── PROVIDED ENTRIES ──

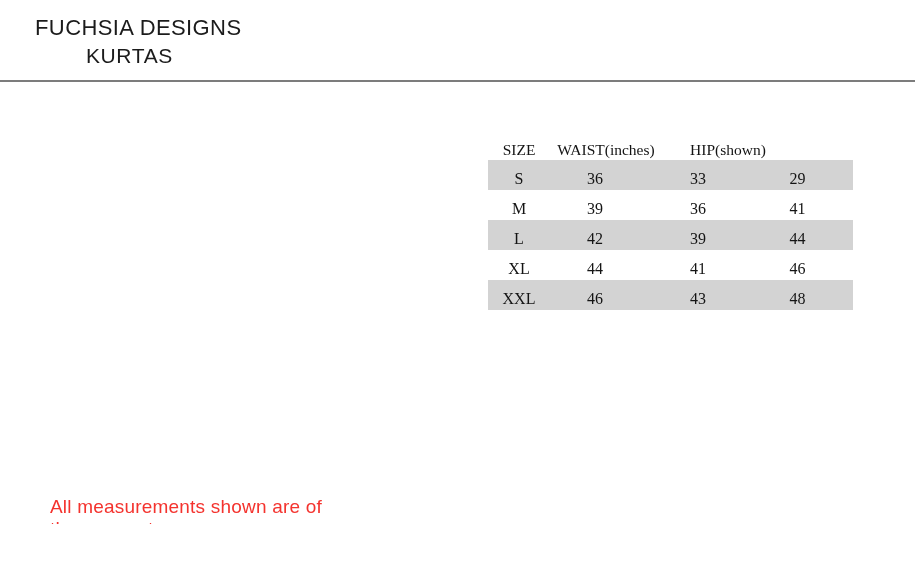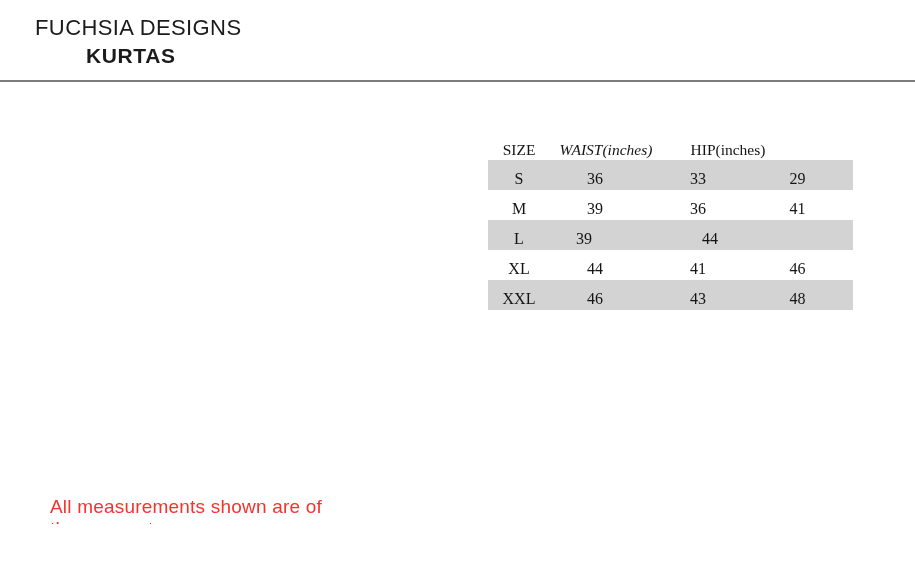"KURTAS" .product-title { font-weight: 700 -> 400 }
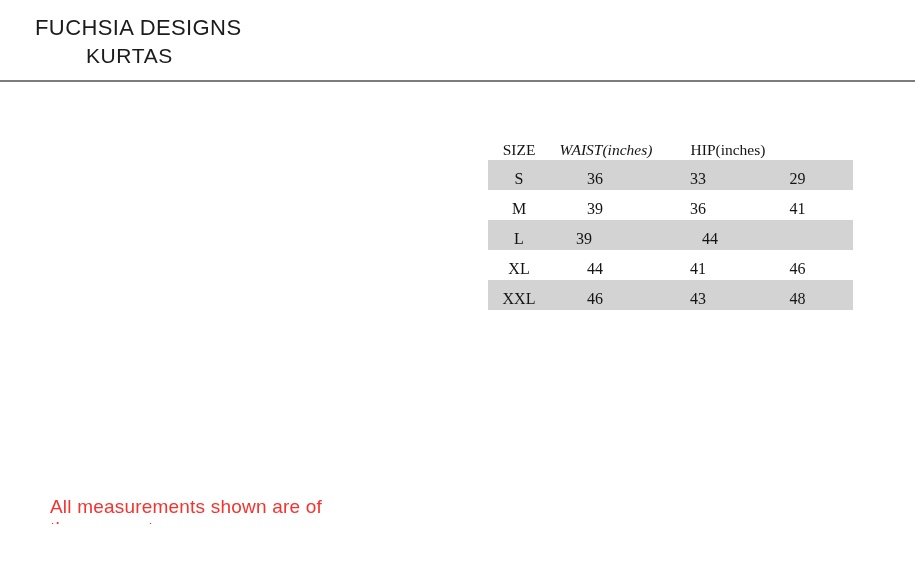"WAIST(inches)" .thead-row .cell.c2 { font-style: italic -> none }
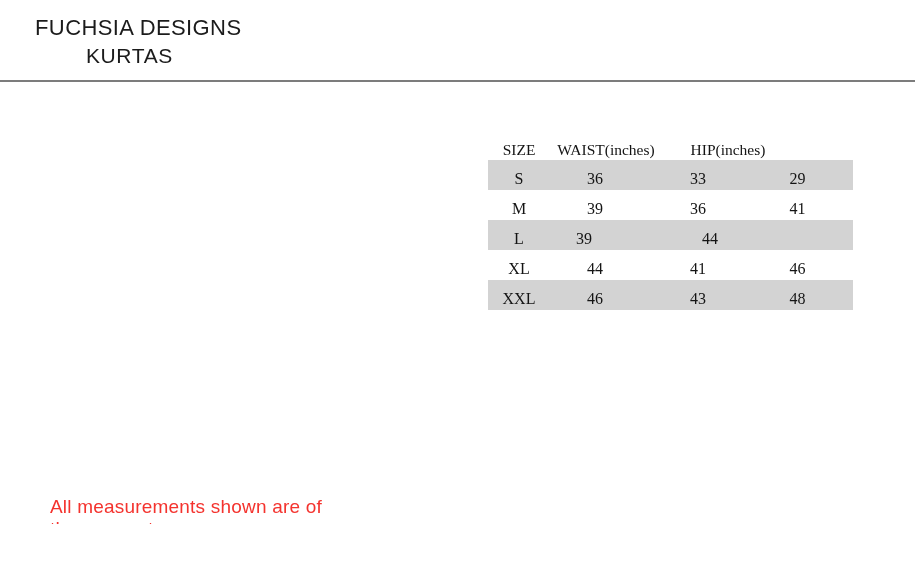"HIP(inches)" div.cell { text: inches -> shown }
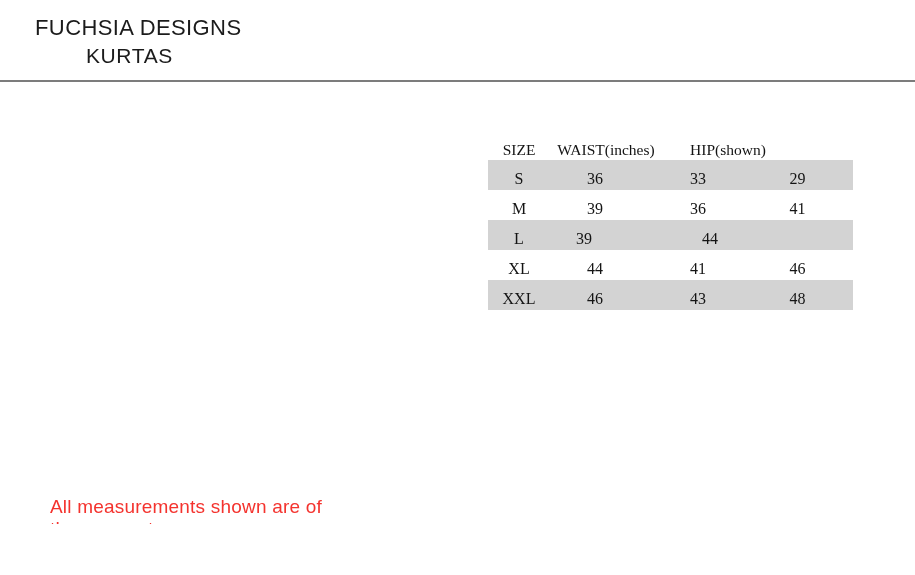"42" div.cell { html: none -> <div>42</div> }
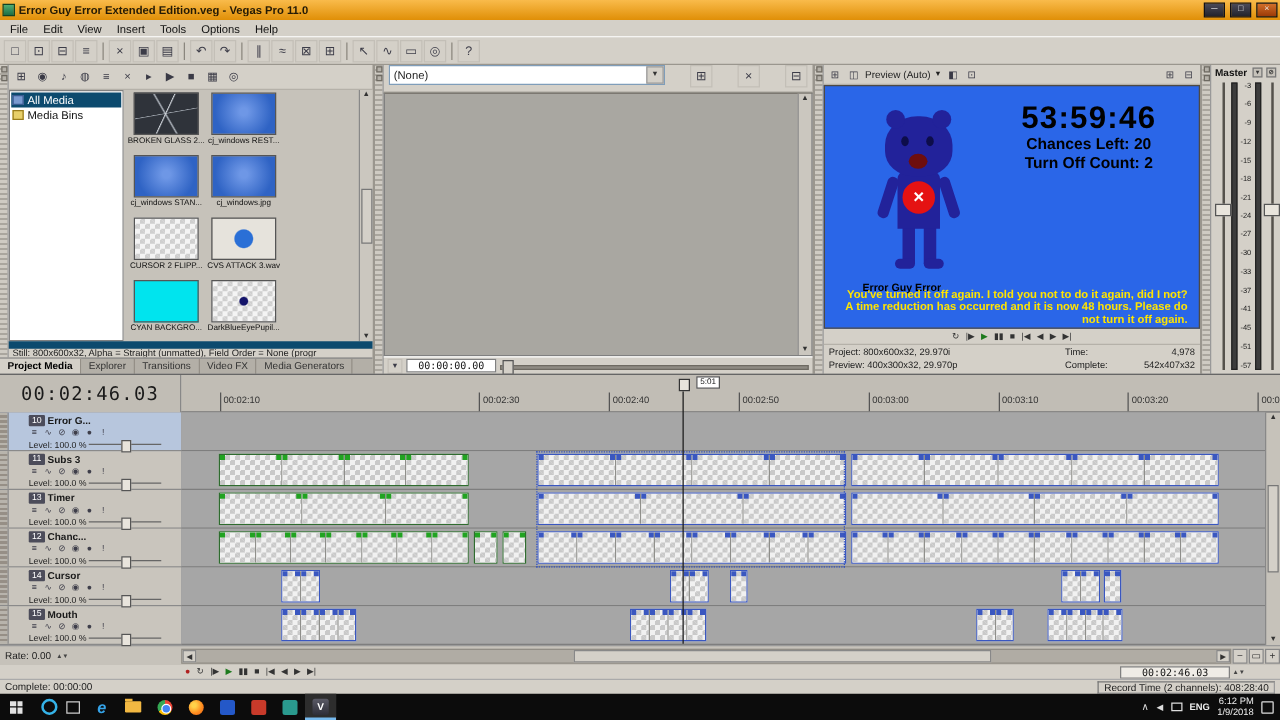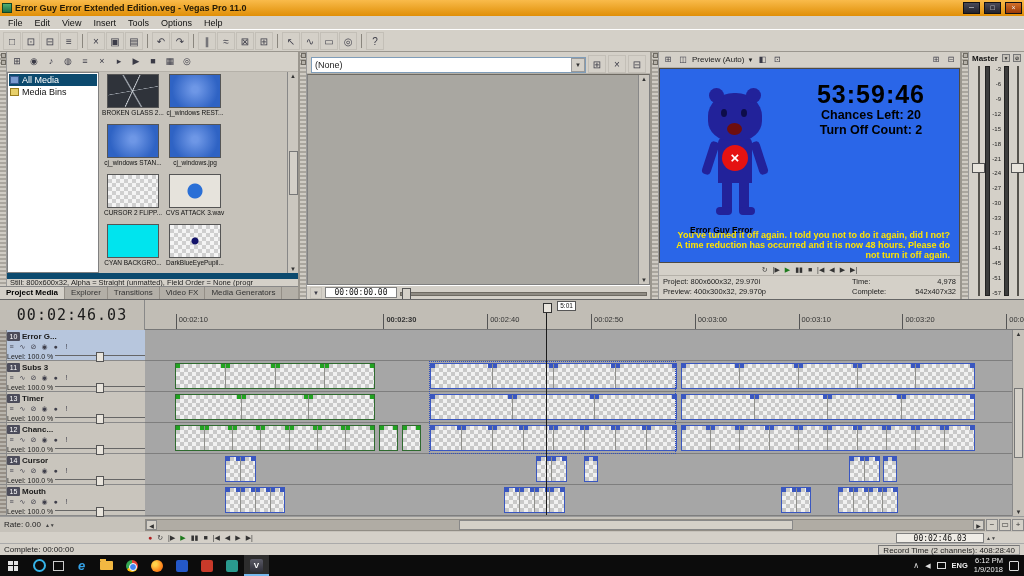"(None)" .fx-toolbar { align-items: flex-end -> flex-start; gap: 2px -> 20px }
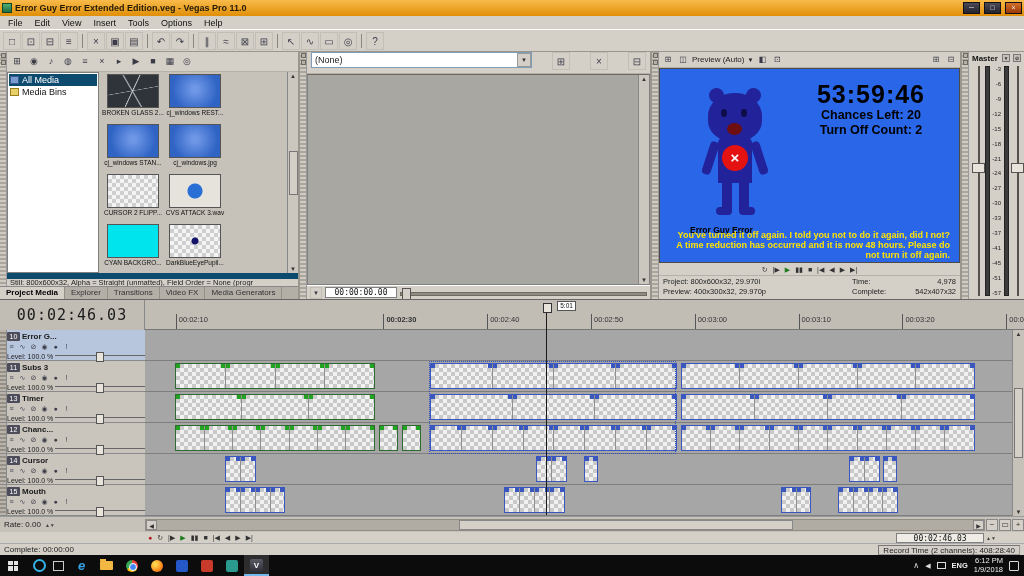"00:02:30" span.r-label { font-weight: bold -> none }
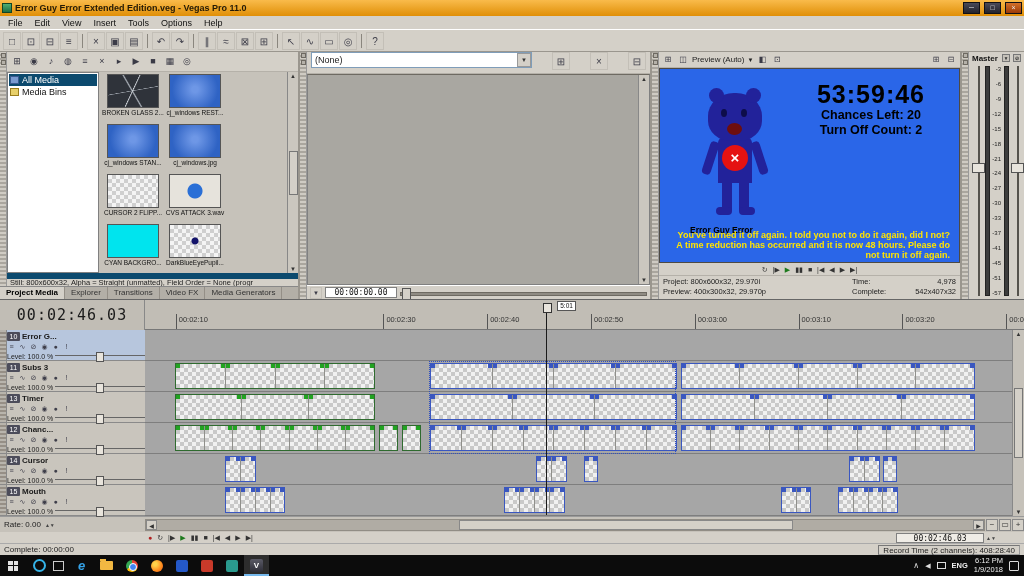"Error G..." .t-main { padding: 1px 0 -> 1px 16px }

───

▶ **WORK REQUIRED**
The answer should consist of every line above, exact and free of images.

▶ **FINAL ANSWER**
"KURTAS" .product-title { font-weight: 700 -> 400 }
"WAIST(inches)" .thead-row .cell.c2 { font-style: italic -> none }
"HIP(inches)" div.cell { text: inches -> shown }
"42" div.cell { html: none -> <div>42</div> }
"(None)" .fx-toolbar { align-items: flex-end -> flex-start; gap: 2px -> 20px }
"00:02:30" span.r-label { font-weight: bold -> none }
"Error G..." .t-main { padding: 1px 0 -> 1px 16px }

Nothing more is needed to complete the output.